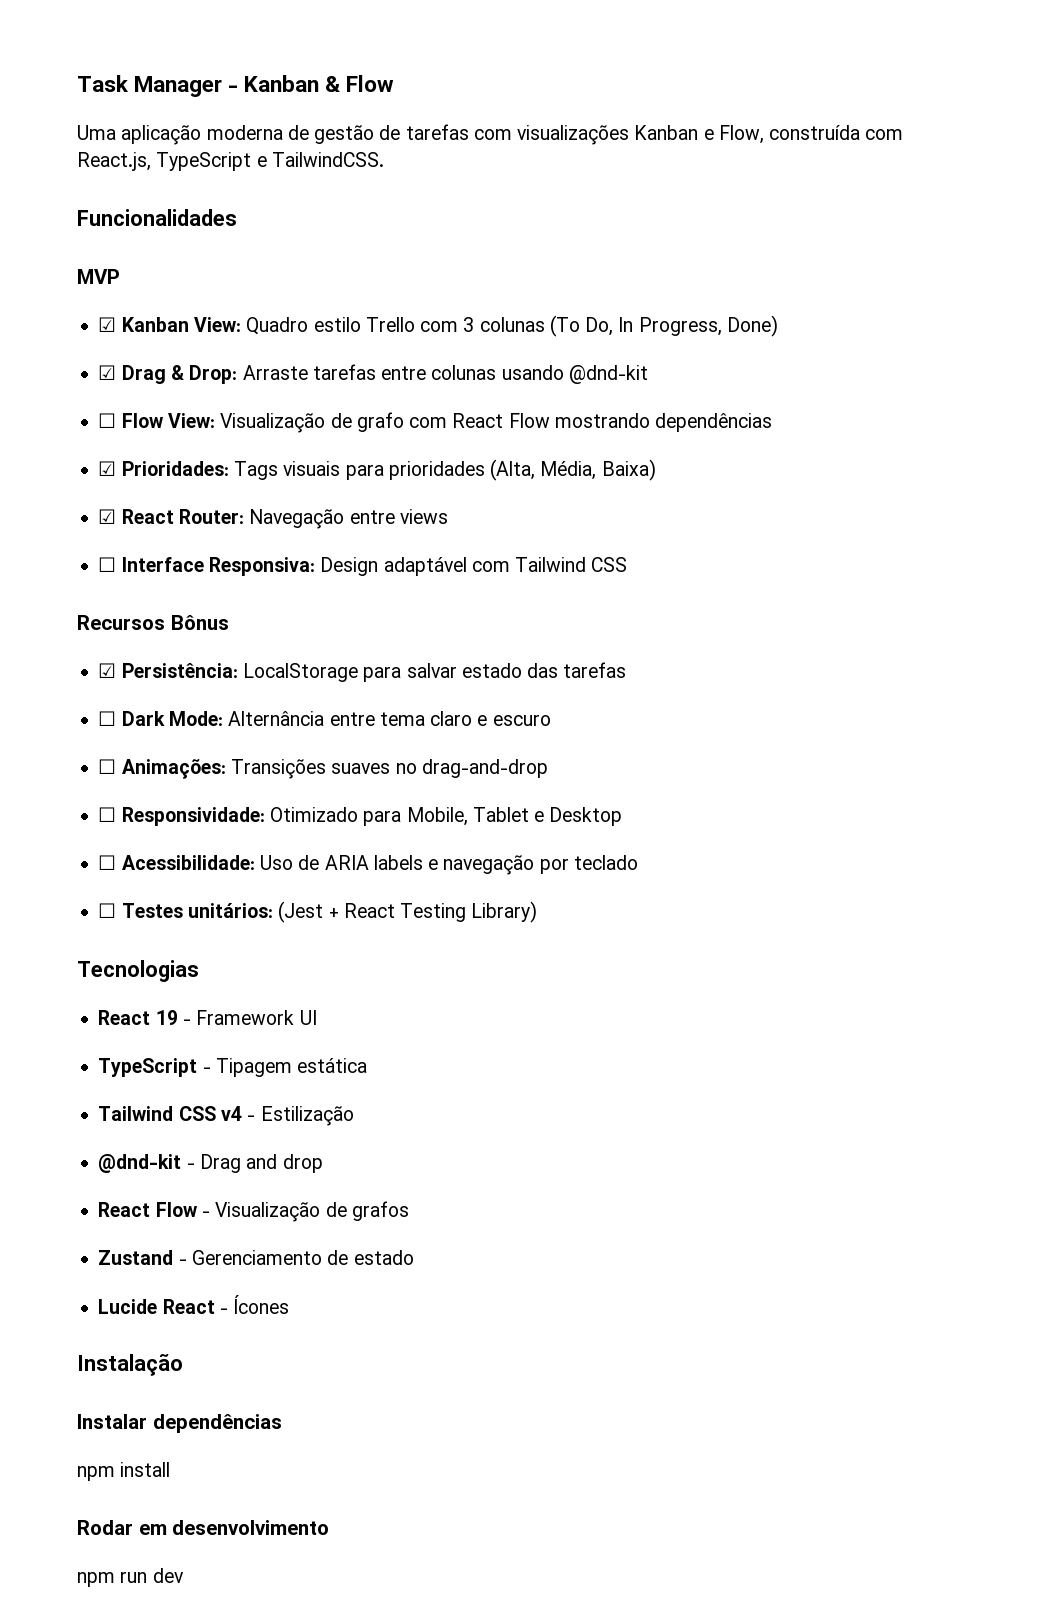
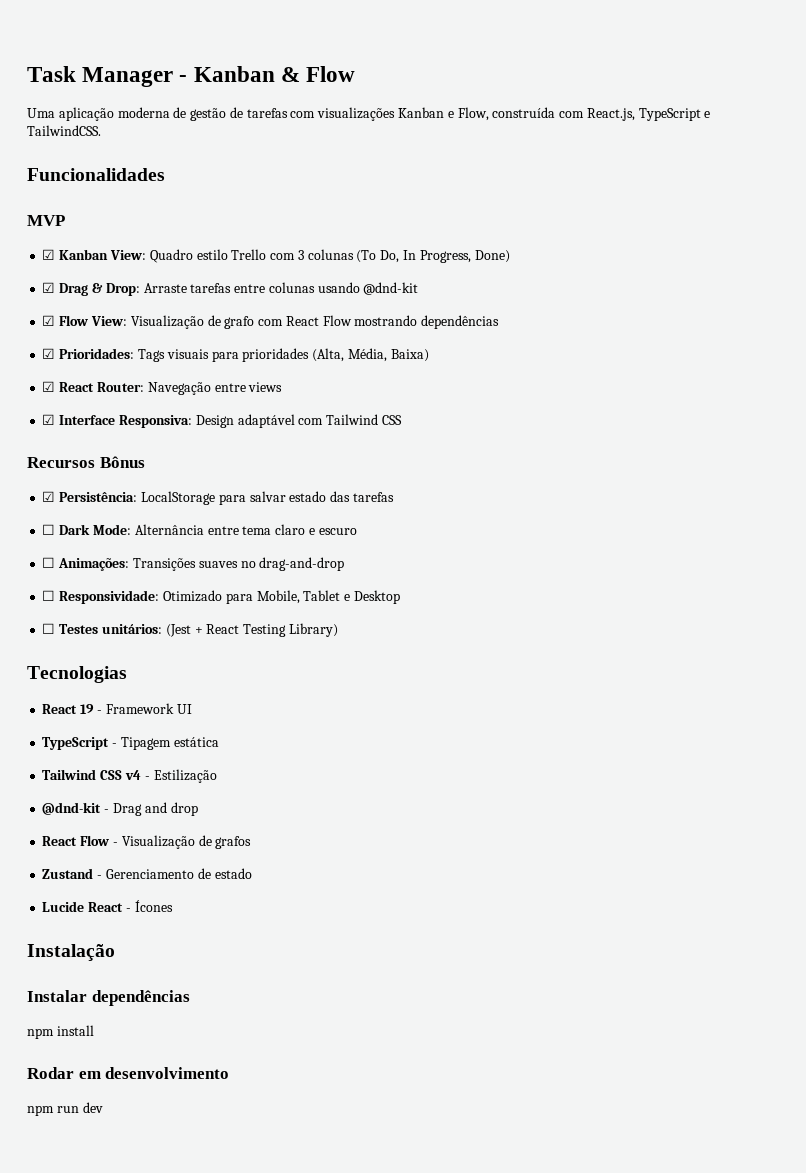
- ☐ Flow View: Visualização de grafo com React Flow mostrando dependências
+ ☑ Flow View: Visualização de grafo com React Flow mostrando dependências
- ☐ Interface Responsiva: Design adaptável com Tailwind CSS
+ ☑ Interface Responsiva: Design adaptável com Tailwind CSS
- ☐ Acessibilidade: Uso de ARIA labels e navegação por teclado

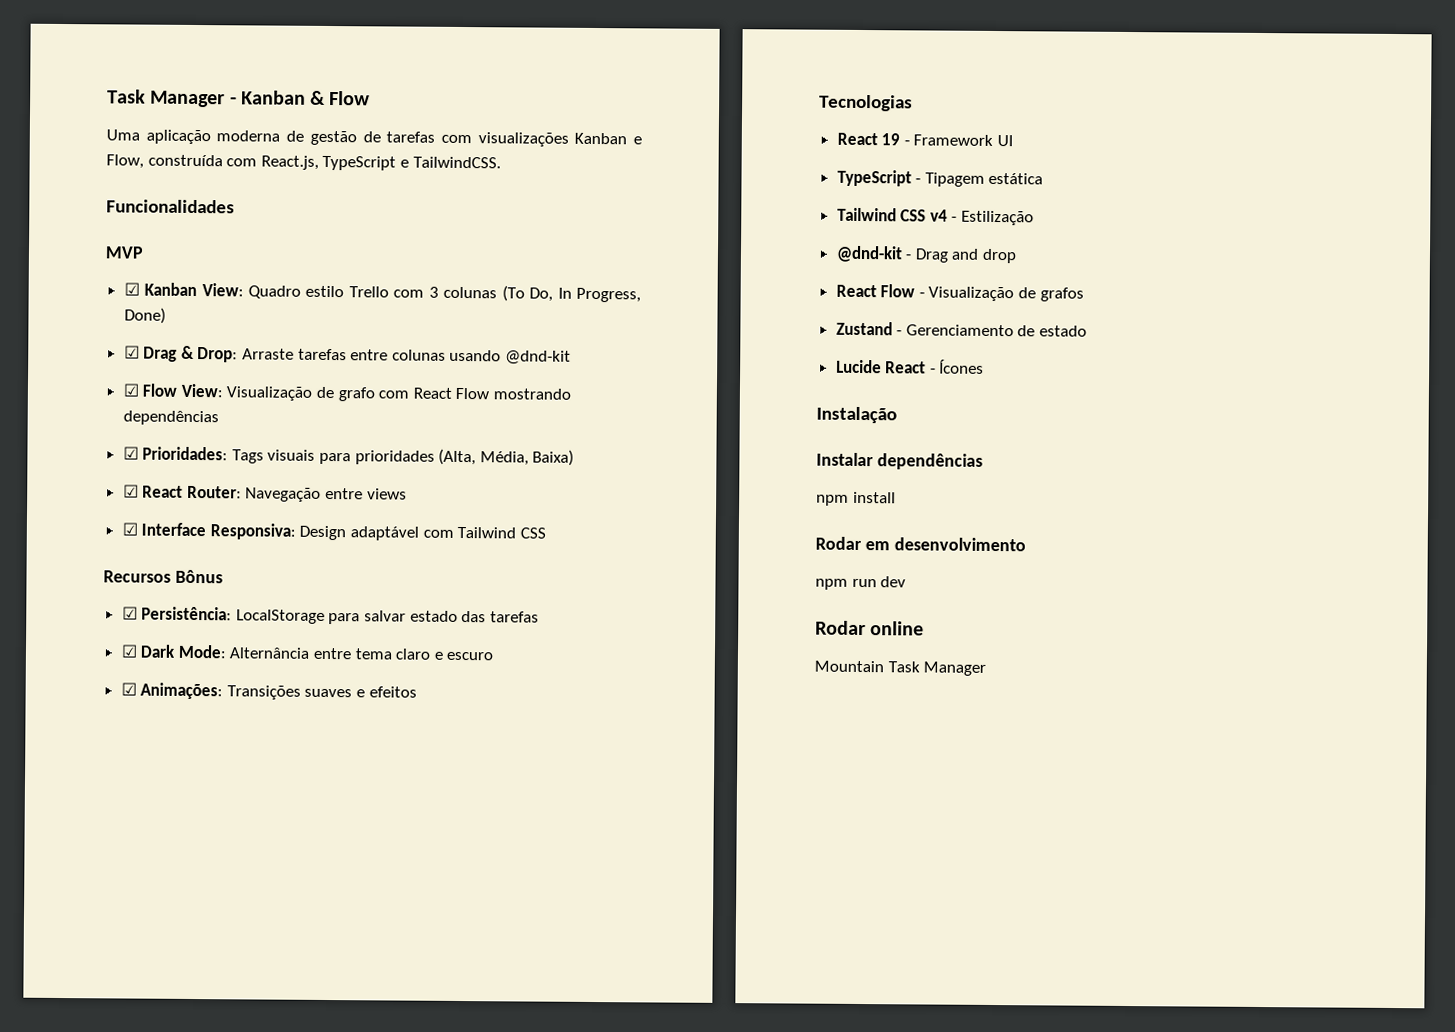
- ☐ Dark Mode: Alternância entre tema claro e escuro
+ ☑ Dark Mode: Alternância entre tema claro e escuro
- ☐ Animações: Transições suaves no drag-and-drop
- ☐ Responsividade: Otimizado para Mobile, Tablet e Desktop
- ☐ Testes unitários: (Jest + React Testing Library)
+ ☑ Animações: Transições suaves e efeitos
+ Rodar online
+ Mountain Task Manager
• • • • •
[Action item]:
Among the records, how many lines include the string "Animações"? State the number and add nothing.

[Solution to this problem]:
2